This Merlin is finished in the same style, albeit with refinements, as Chris Yates’s original number one rod. We liked the minimalist appearance of the varnish impregnated natural silk with its extra fine tan tippings. You can see the ring feet and bamboo. Nothing is hidden. There is a lovely harmony here. We still finish our fly rods the same way. Sadly, we can’t obtain suitable silk to finish larger coarse fishing rods this way now, or we still would.
Somehow, Merlin № 53, made in 1998, has remained in perfect condition for twenty five years. It really is that good. Absolutely straight, as lively and lissom as the day it was completed.
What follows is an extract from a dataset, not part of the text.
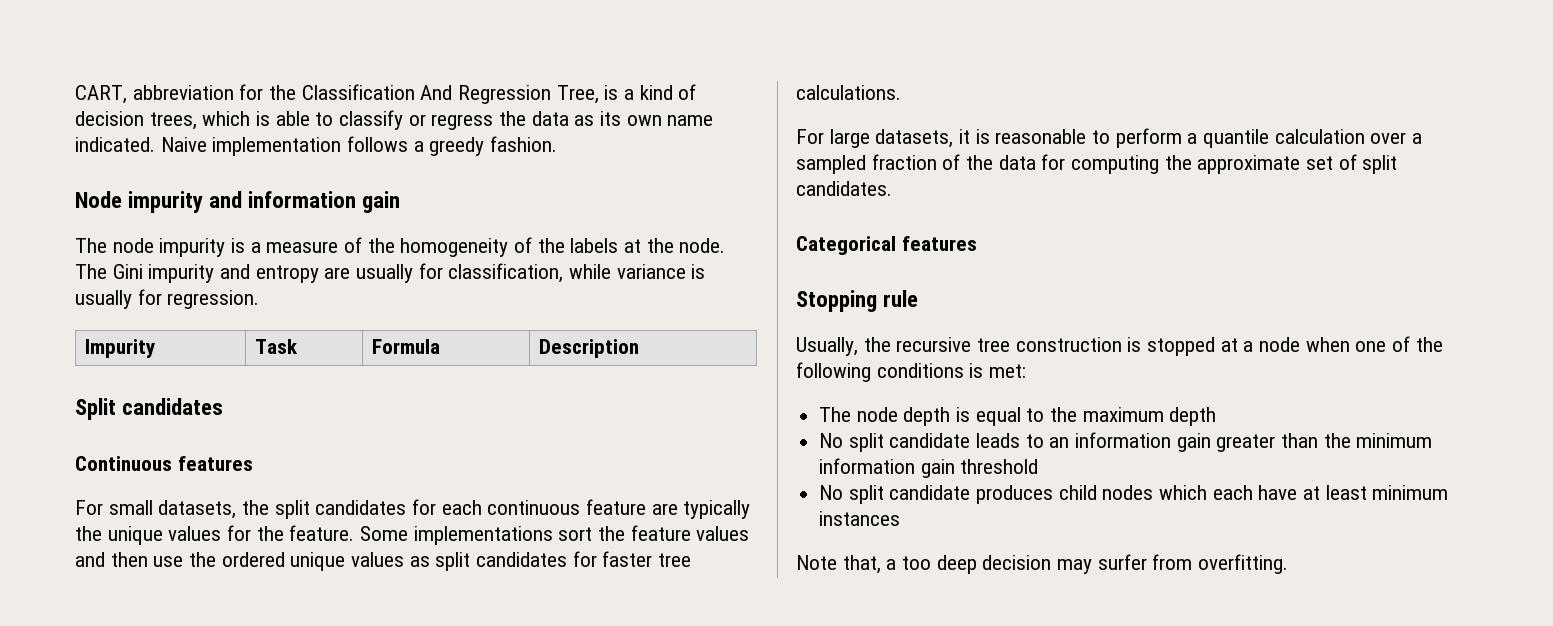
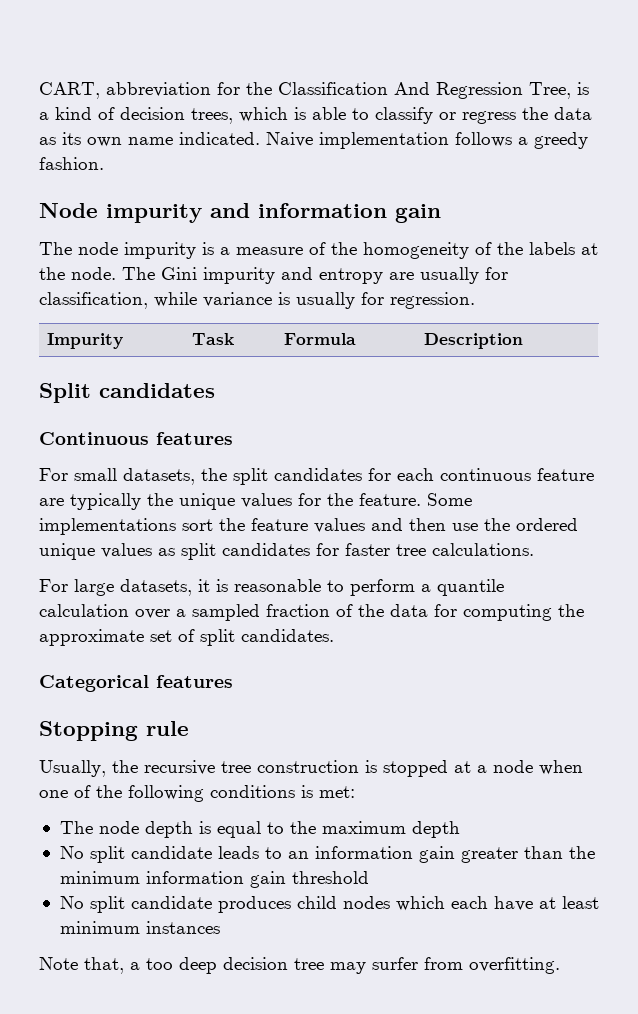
(1052, 562) none -> [294,958,324,970] tree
I made the split cane blank from some vintage Tonkin bamboo that I’d acquired from a man who’d bought the remaining stock and equipment from Foster’s of Ashbourne after they’d closed down. He didn’t use any of it in the end and he contacted me to ask if I’d like to buy it. Where are you, I asked. Newbury, he said. Funny, I thought warily. Funny. So am I. Half an hour later, Colin and I had it all back here. The Taylor’s of Birmingham milling machine was so heavy that our backs were never the same again after we’d manhandled it into the workshop. I sold it to a man in Belgium in the end but kept the bamboo.
The bamboo was superb. So well seasoned was it that it only required the gentlest of heat treatment to temper it, hence the rod’s lovely honey colour.
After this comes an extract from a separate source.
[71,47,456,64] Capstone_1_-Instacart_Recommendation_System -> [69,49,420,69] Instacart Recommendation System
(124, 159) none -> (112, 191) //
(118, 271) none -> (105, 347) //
The handle fittings and ferrules, all of our own make, are nickel sliver. The rings are Amberfin butt and tip with hard chrome plated stainless steel stand-off intermediates.
The rod comes in its original tailor made bag. You can admire it and learn more from the accompanying pictures.
With reel lines of 3 – 6 lbs BS and casting weights up to an ounce, you and this Merlin will be the epitome of angling elegance and finesse.
We stopped numbering Merlins shortly after we made this one. It’s a very special rod.